Si para matar al indio que había en él se necesitaba sumisión, para matar al sucesor de la Araucanía se necesitaba la burocracia católica. Dicen que el padre llega solo y sin intérprete y recorre las catorce instituciones salesianas de Capital Federal en las que el hijo se va escondiendo, refugiando o siendo llevado. Dicen que llegó hasta donde estaba el hijo y gritó Namuncura para que el hijo escuchara la voz de la sangre y que el hijo preguntó: ¿Qué, padre? y los sacerdotes entendieron no que hablaba con su padre, sino con el Dios padre.

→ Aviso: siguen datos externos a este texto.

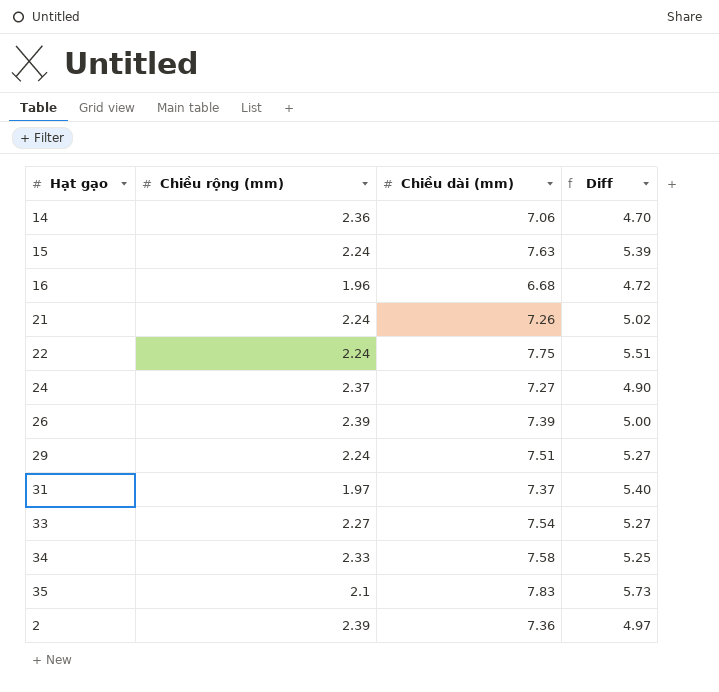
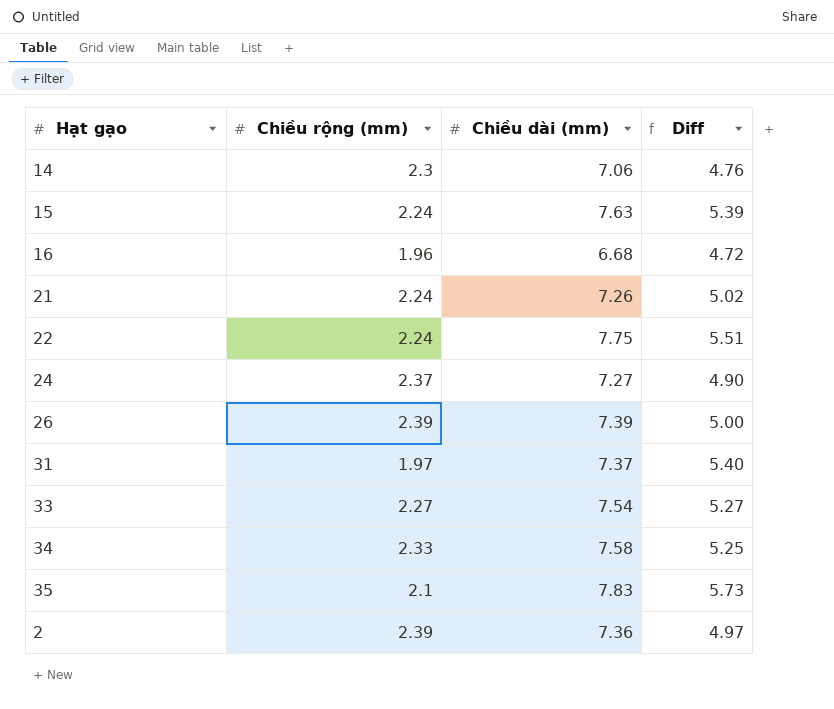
row 29: 2.24 | 7.51 | 5.27 -> none
14 | Chiều rộng (mm): 2.36 -> 2.3
14 | Diff: 4.70 -> 4.76

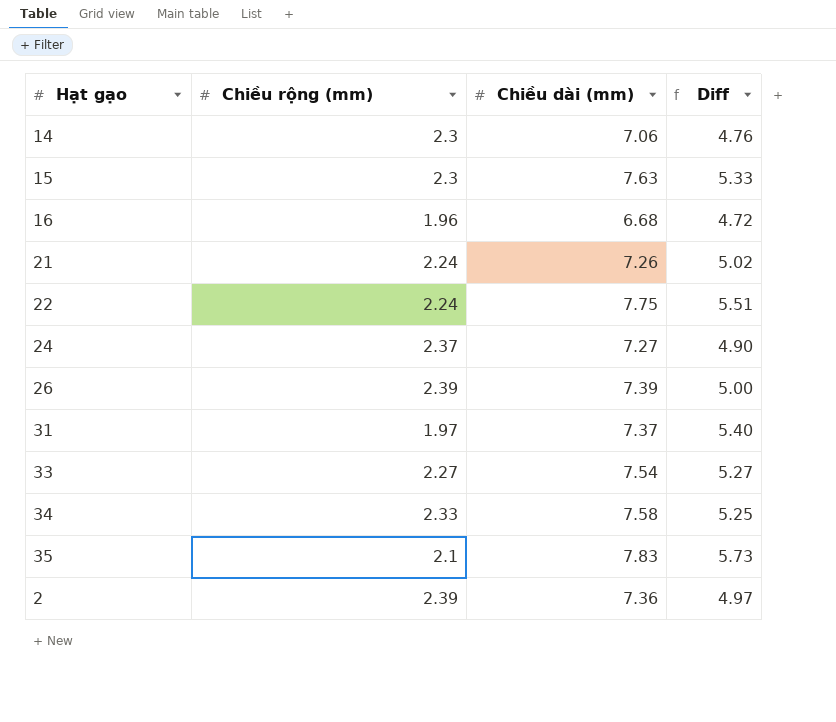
15 | Chiều rộng (mm): 2.24 -> 2.3
15 | Diff: 5.39 -> 5.33

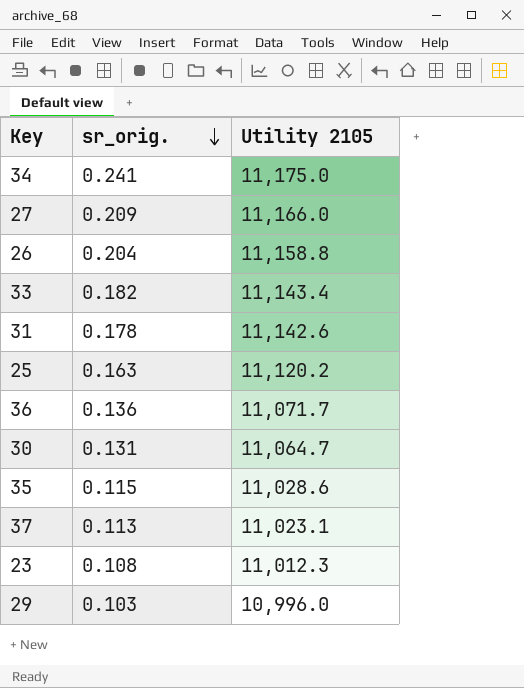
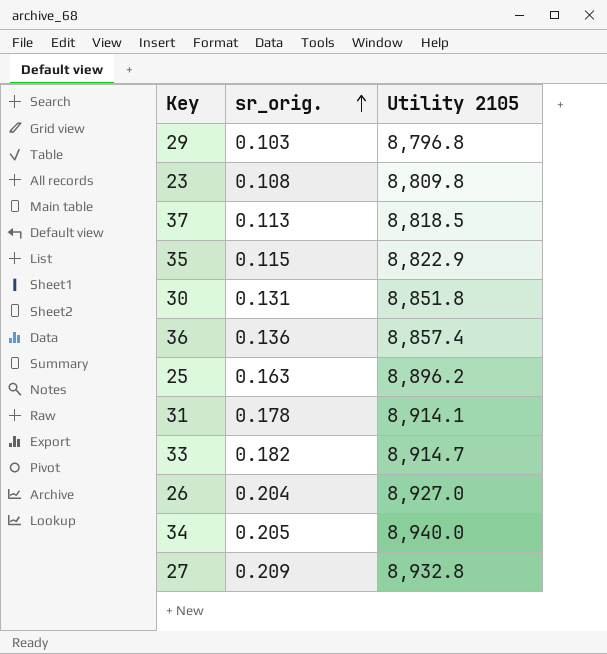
row order: sr_orig. descending -> sr_orig. ascending
29 | Utility 2105: 10,996.0 -> 8,796.8
23 | Utility 2105: 11,012.3 -> 8,809.8
37 | Utility 2105: 11,023.1 -> 8,818.5
35 | Utility 2105: 11,028.6 -> 8,822.9
30 | Utility 2105: 11,064.7 -> 8,851.8
36 | Utility 2105: 11,071.7 -> 8,857.4
25 | Utility 2105: 11,120.2 -> 8,896.2
31 | Utility 2105: 11,142.6 -> 8,914.1
33 | Utility 2105: 11,143.4 -> 8,914.7
26 | Utility 2105: 11,158.8 -> 8,927.0
34 | sr_orig.: 0.241 -> 0.205
34 | Utility 2105: 11,175.0 -> 8,940.0
27 | Utility 2105: 11,166.0 -> 8,932.8

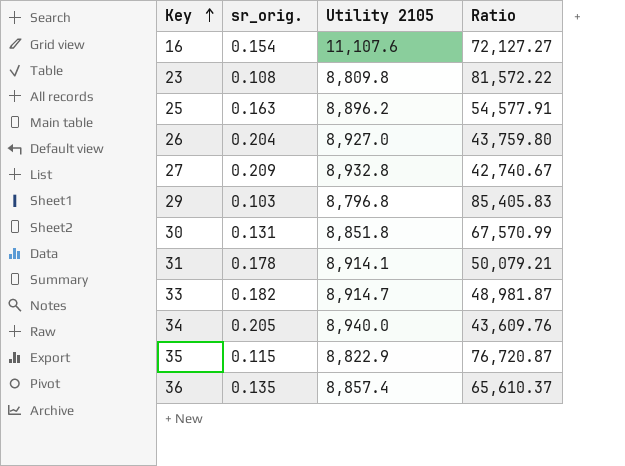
row order: sr_orig. ascending -> Key ascending
column Ratio | formula: none -> [Utility 2105] / [sr_orig.]
row 37: 0.113 | 8,818.5 -> none
row 16: none -> 0.154 | 11,107.6 | 72,127.27
36 | sr_orig.: 0.136 -> 0.135

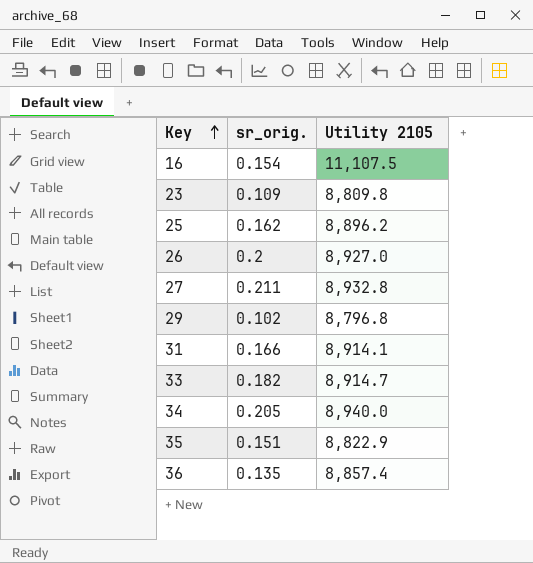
column Ratio | formula: [Utility 2105] / [sr_orig.] -> none
row 30: 0.131 | 8,851.8 | 67,570.99 -> none
16 | Utility 2105: 11,107.6 -> 11,107.5
23 | sr_orig.: 0.108 -> 0.109
25 | sr_orig.: 0.163 -> 0.162
26 | sr_orig.: 0.204 -> 0.2
27 | sr_orig.: 0.209 -> 0.211
29 | sr_orig.: 0.103 -> 0.102
31 | sr_orig.: 0.178 -> 0.166
35 | sr_orig.: 0.115 -> 0.151

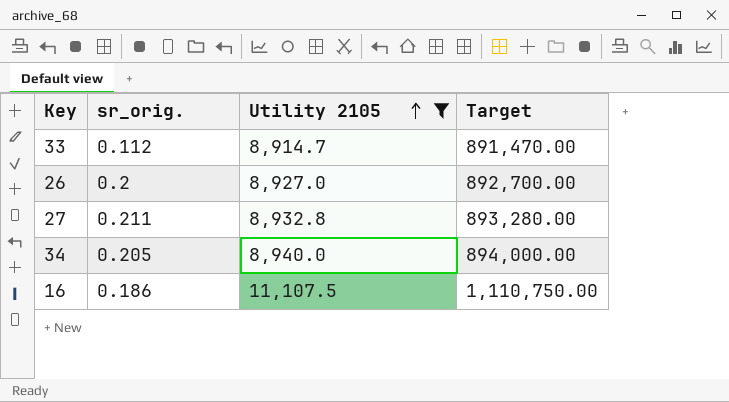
filter: none -> Utility 2105 >= 8,914.7
row order: Key ascending -> Utility 2105 ascending
column Target | formula: none -> [Utility 2105] * 100
33 | sr_orig.: 0.182 -> 0.112
16 | sr_orig.: 0.154 -> 0.186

Ceferino, el santo de la toldería, el lirio de las pampas, el de la vida perfecta. El que se aferró tanto a los catecismos que empezaron a considerarlo santo y terminaron llevándolo a ver al Papa, a la gran casa del dios de los blancos. El indiecito que pronto se enferma o agrava de la tuberculosis que ya tenía. El mismo que intentan repatriar, devolver a la tribu y al lugar donde nació y —para conservar la imagen de eficacia de las misiones— reemplazar por otro de ellos. Pero antes que eso suceda el Pequeño Pie de Piedra, el nieto del gran Calfucura, muere de tisis, solo, soltada la mano de todos, allá en un hospital extranjero.

Una maldición tehuelche dice: Cuando nos mates a todos, oh enemigo, cuídate del pájaro y del río, y del viento y del agua: eso también somos nosotros.

María Teresa Andruetto

Arroyo Cabral, Córdoba, Argentina (1954). Hija de un partisano piamontés que llegó a Argentina en 1948 y de una descendiente de piamonteses. Estudió Letras en la Universidad Nacional de Córdoba en los años setenta. Después de una breve estancia en la Patagonia y de años de exilio interno, al finalizar la dictadura trabajó en un centro especializado en lectura y literatura destinada a niños y jóvenes. Formó parte de numerosos planes de lectura de su país, municipales, provinciales y nacionales, así como de equipos de capacitación a docentes en lectura y escritura creativa.

Ha hecho de la construcción de la identidad individual y social, las secuelas de la dictadura y el universo femenino los ejes de su obra.

Su obra literaria incluye, entre otros títulos, Stefano (1997), Veladuras (2004), Lengua Madre (2010), La lectura, otra revolución (2014), No a mucha gente le gusta esta tranquilidad (2017) y Poesía reunida (2019).

Recibió el V Premio Iberoamericano SM de Literatura Infantil y Juvenil en 2009 y premio Hans Christian Andersen, el "Nobel de la Literatura Infantil", en 2012, entre otros.